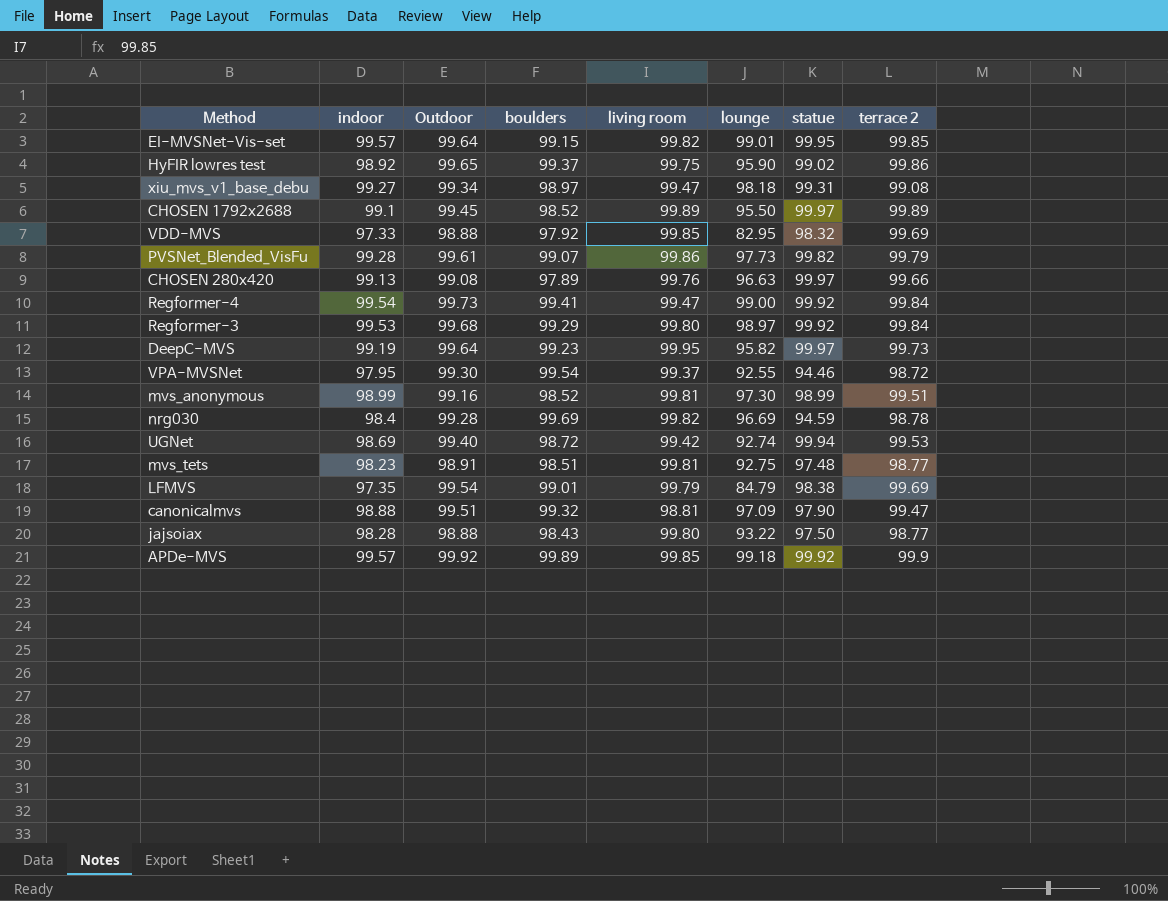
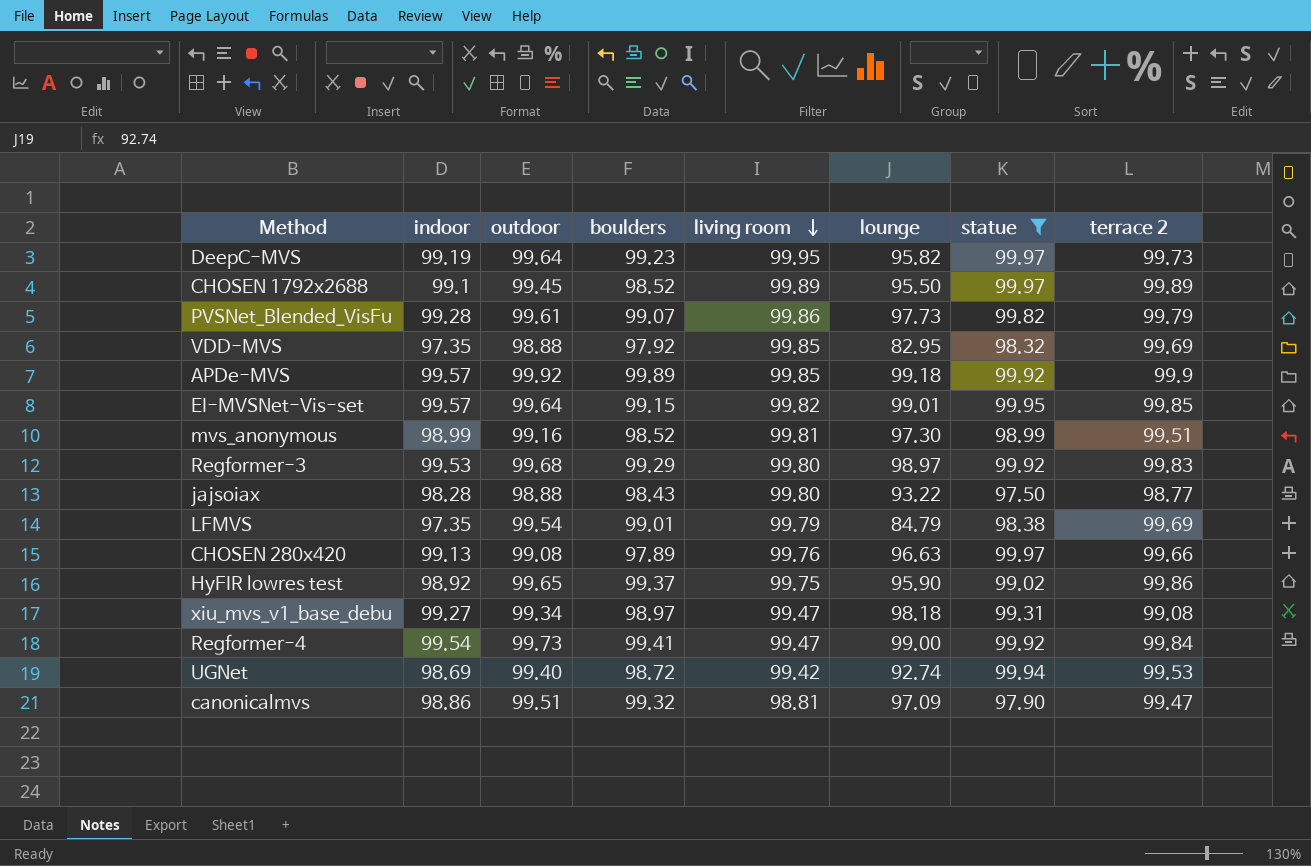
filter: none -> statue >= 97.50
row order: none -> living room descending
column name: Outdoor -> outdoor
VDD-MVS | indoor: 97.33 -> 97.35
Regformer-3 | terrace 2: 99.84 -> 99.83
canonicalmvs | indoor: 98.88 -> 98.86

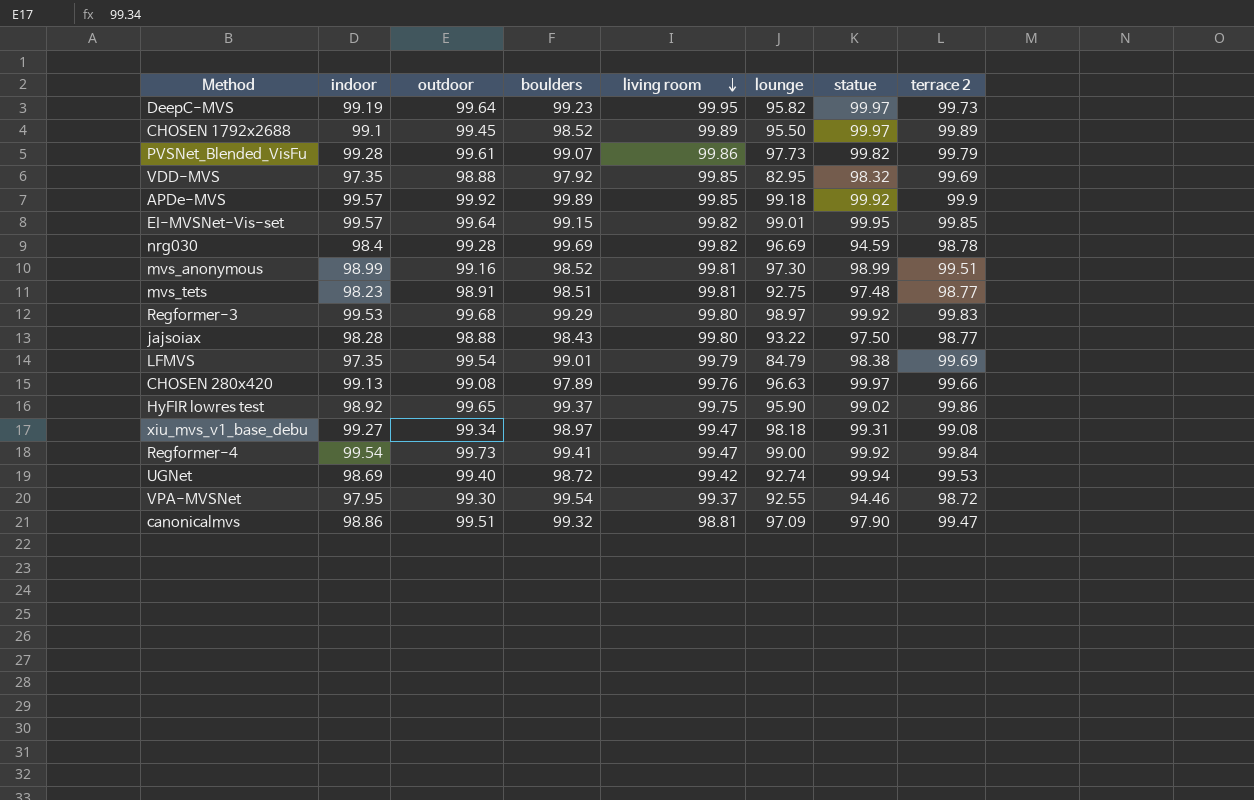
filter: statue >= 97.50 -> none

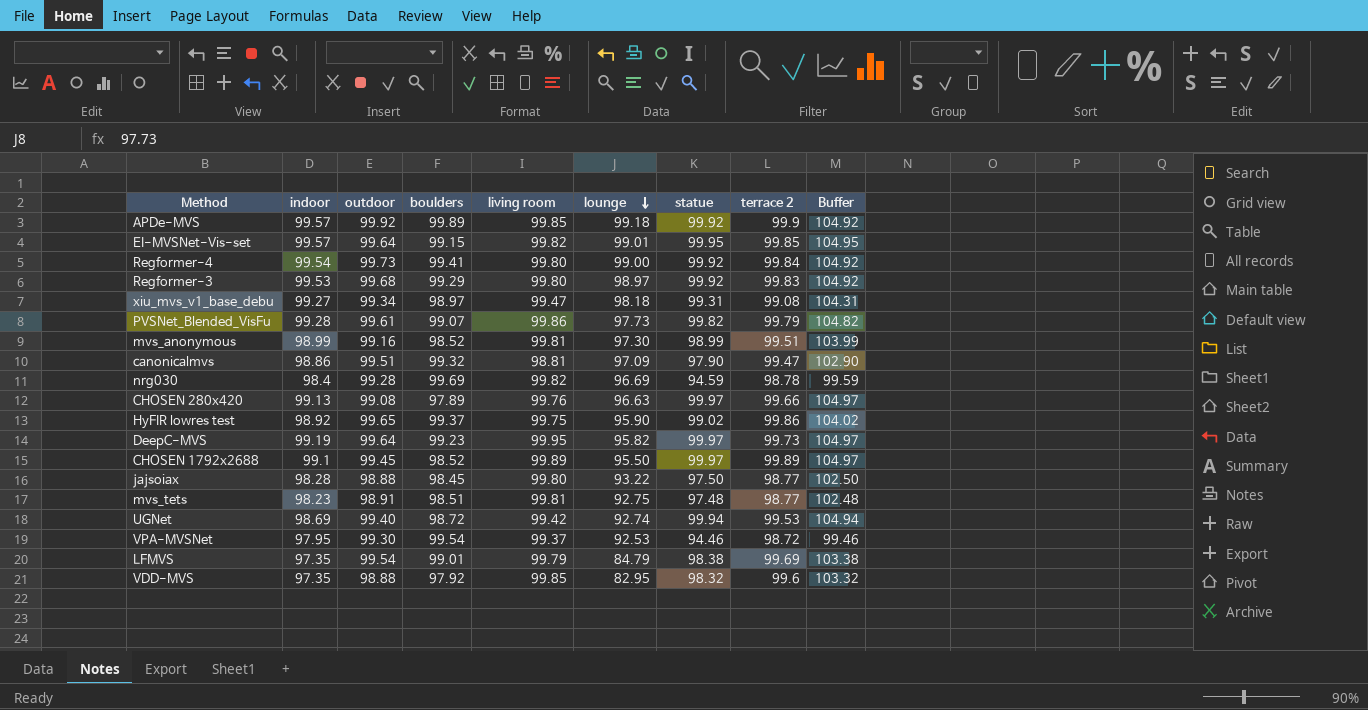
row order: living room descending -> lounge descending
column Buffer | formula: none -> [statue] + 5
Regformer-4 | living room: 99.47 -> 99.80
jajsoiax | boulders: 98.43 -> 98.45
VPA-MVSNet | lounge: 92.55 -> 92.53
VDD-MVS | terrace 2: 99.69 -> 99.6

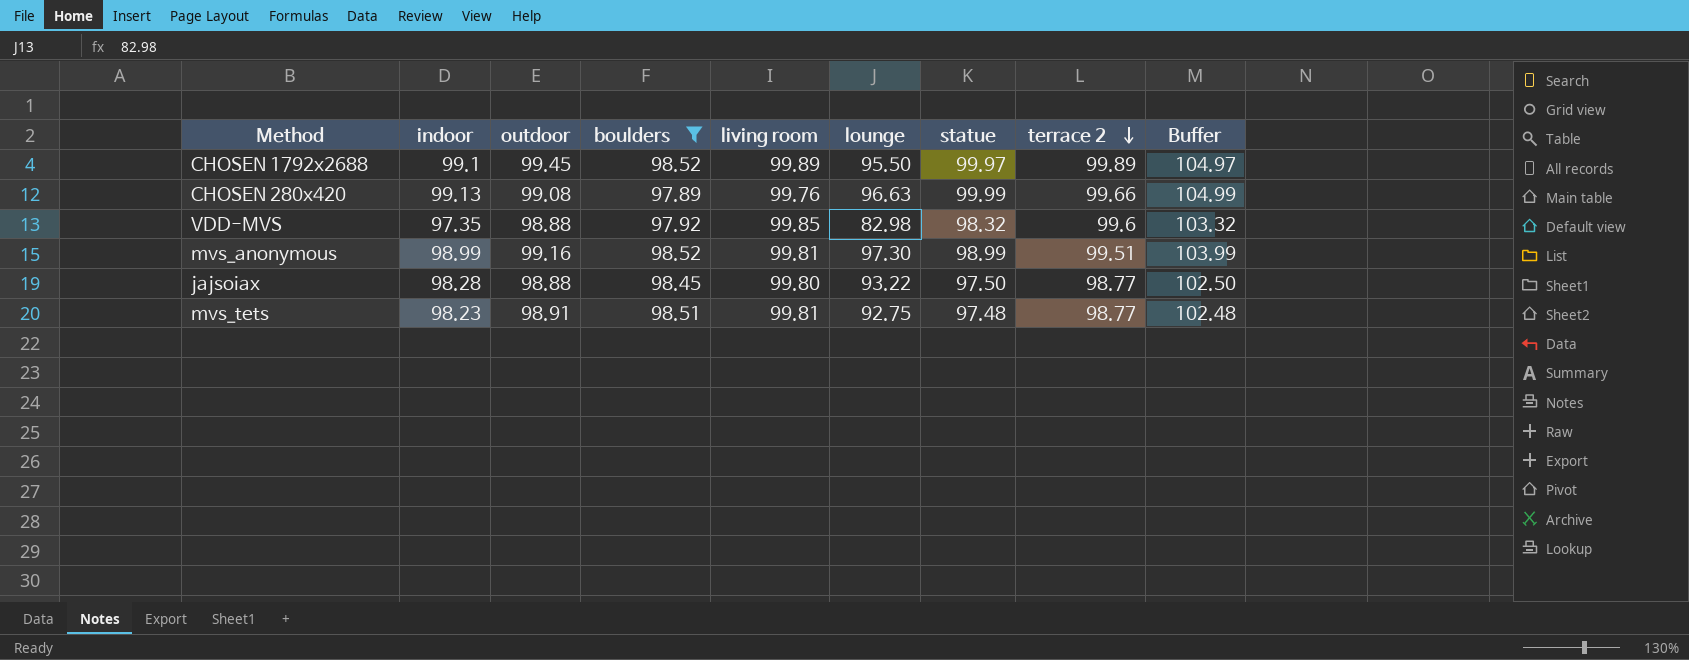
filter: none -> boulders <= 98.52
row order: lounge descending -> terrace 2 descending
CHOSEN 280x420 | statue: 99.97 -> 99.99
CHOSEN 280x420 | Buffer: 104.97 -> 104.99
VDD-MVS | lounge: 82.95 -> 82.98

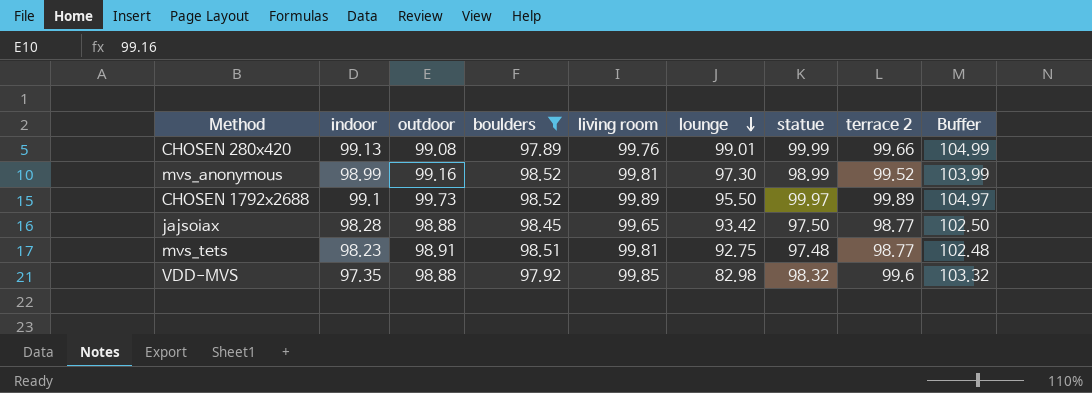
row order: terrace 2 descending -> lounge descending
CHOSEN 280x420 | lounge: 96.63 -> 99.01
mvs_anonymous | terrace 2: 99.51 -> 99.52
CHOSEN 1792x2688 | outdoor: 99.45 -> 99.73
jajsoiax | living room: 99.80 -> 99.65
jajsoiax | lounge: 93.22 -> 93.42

○ ○ ○ ○ ○

* WHAT IS REQUIRED *
Although the records above contain pictures, the copy should hold only the lines from their start through the line containing "CHOSEN 280x420 | Buffer: 104.97 -> 104.99", each exactly as written, and none of the pictures.

* RESPONSE TO THE EXERCISE *
filter: none -> statue >= 97.50
row order: none -> living room descending
column name: Outdoor -> outdoor
VDD-MVS | indoor: 97.33 -> 97.35
Regformer-3 | terrace 2: 99.84 -> 99.83
canonicalmvs | indoor: 98.88 -> 98.86

filter: statue >= 97.50 -> none

row order: living room descending -> lounge descending
column Buffer | formula: none -> [statue] + 5
Regformer-4 | living room: 99.47 -> 99.80
jajsoiax | boulders: 98.43 -> 98.45
VPA-MVSNet | lounge: 92.55 -> 92.53
VDD-MVS | terrace 2: 99.69 -> 99.6

filter: none -> boulders <= 98.52
row order: lounge descending -> terrace 2 descending
CHOSEN 280x420 | statue: 99.97 -> 99.99
CHOSEN 280x420 | Buffer: 104.97 -> 104.99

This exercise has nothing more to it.